• [TASK] Word for word, copy all the data and drop the pictures.

Modification records
-- Opening Marker --

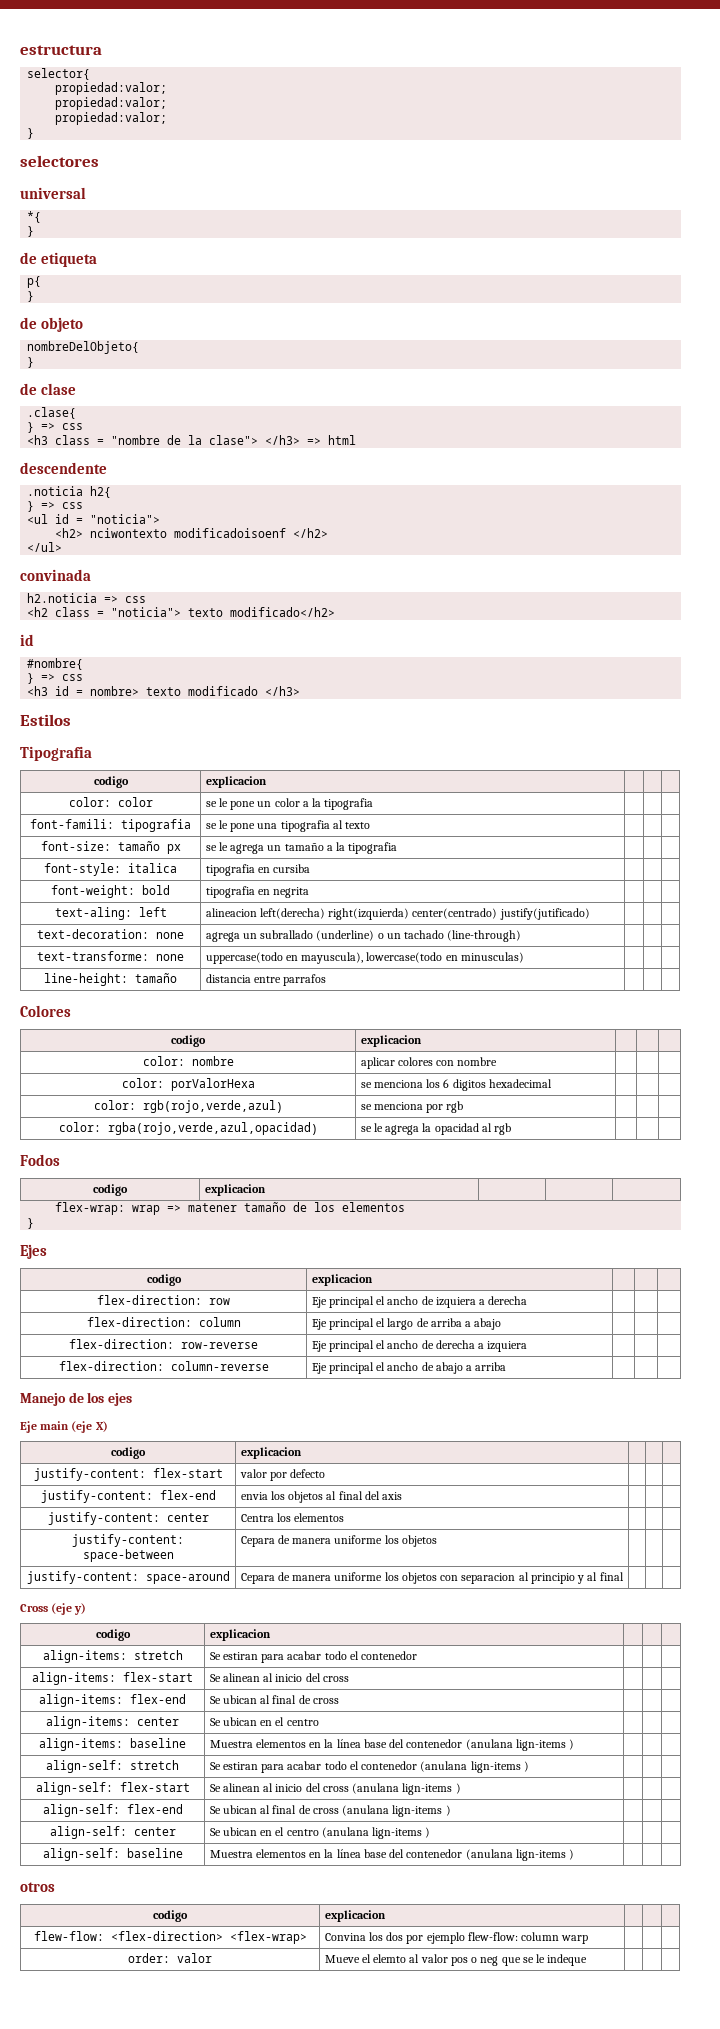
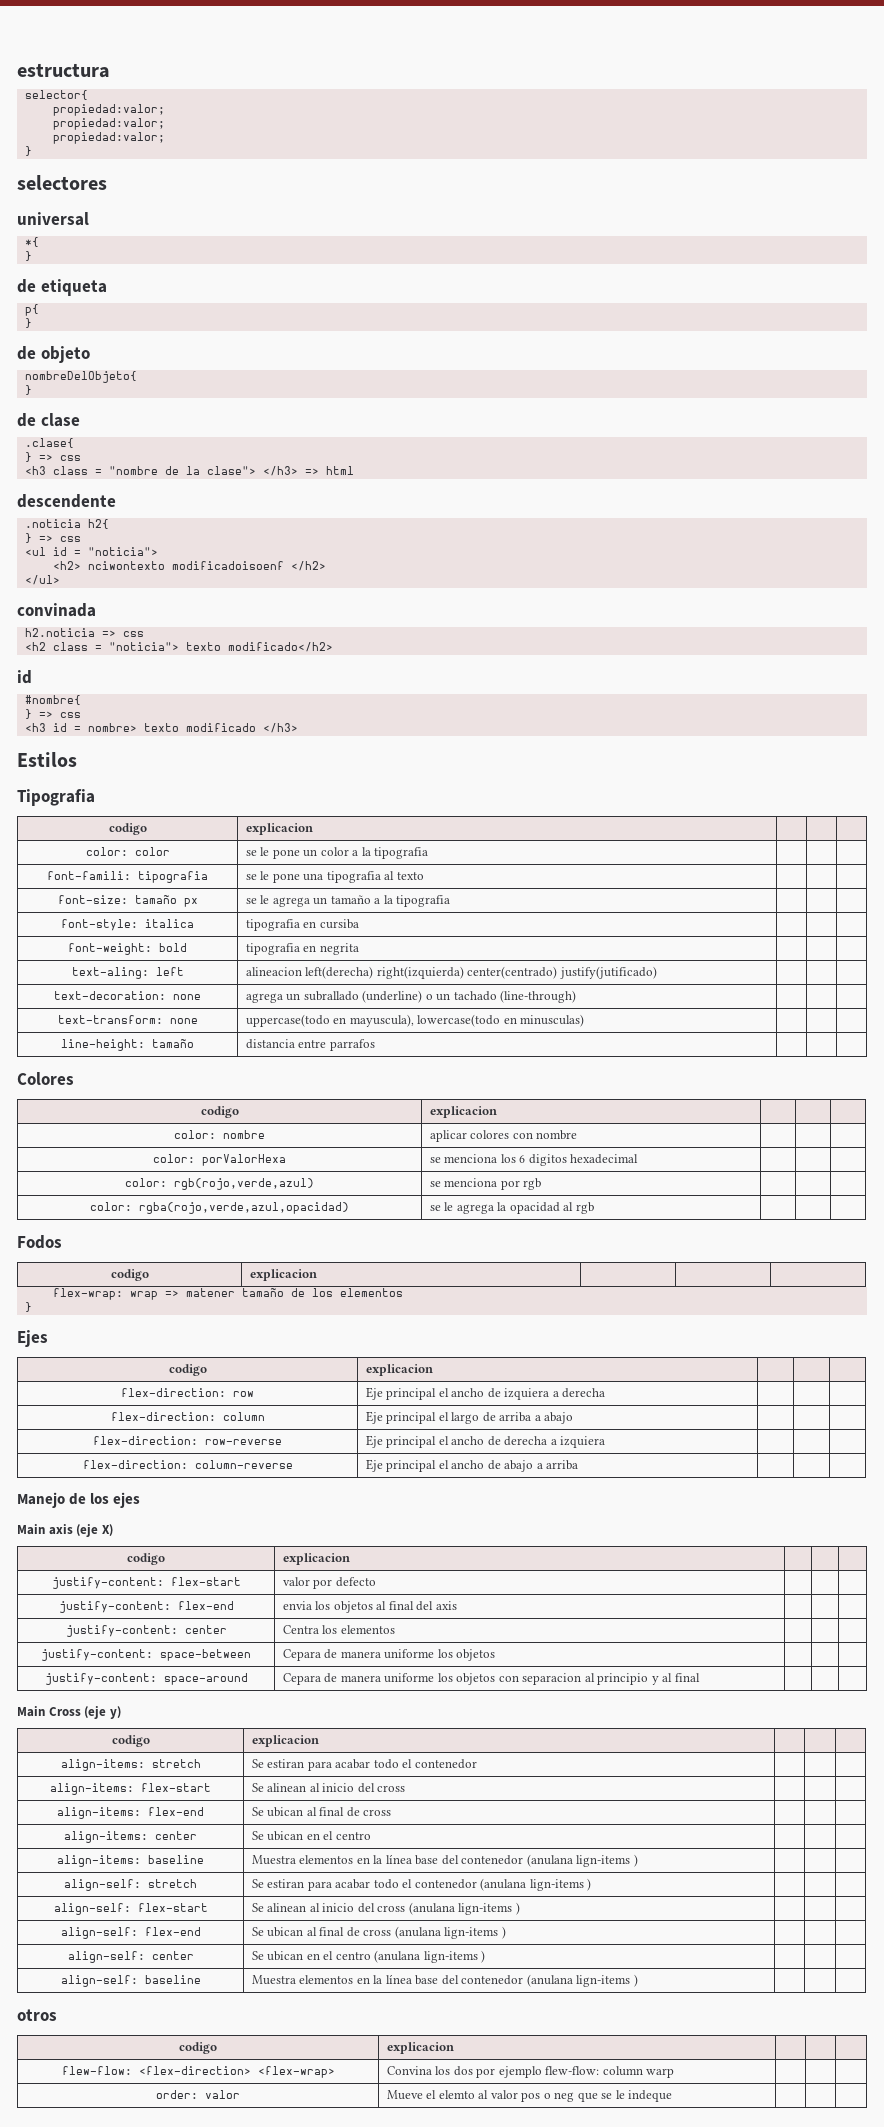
- text-transforme: none | uppercase(todo en mayuscula), lowercase(todo en minusculas) | | |
+ text-transform: none | uppercase(todo en mayuscula), lowercase(todo en minusculas) | | |
- Eje main (eje X)
+ Main axis (eje X)
- Cross (eje y)
+ Main Cross (eje y)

-- Closing Marker --

• [ANSWER TO THE PROBLEM]
- text-transforme: none | uppercase(todo en mayuscula), lowercase(todo en minusculas) | | |
+ text-transform: none | uppercase(todo en mayuscula), lowercase(todo en minusculas) | | |
- Eje main (eje X)
+ Main axis (eje X)
- Cross (eje y)
+ Main Cross (eje y)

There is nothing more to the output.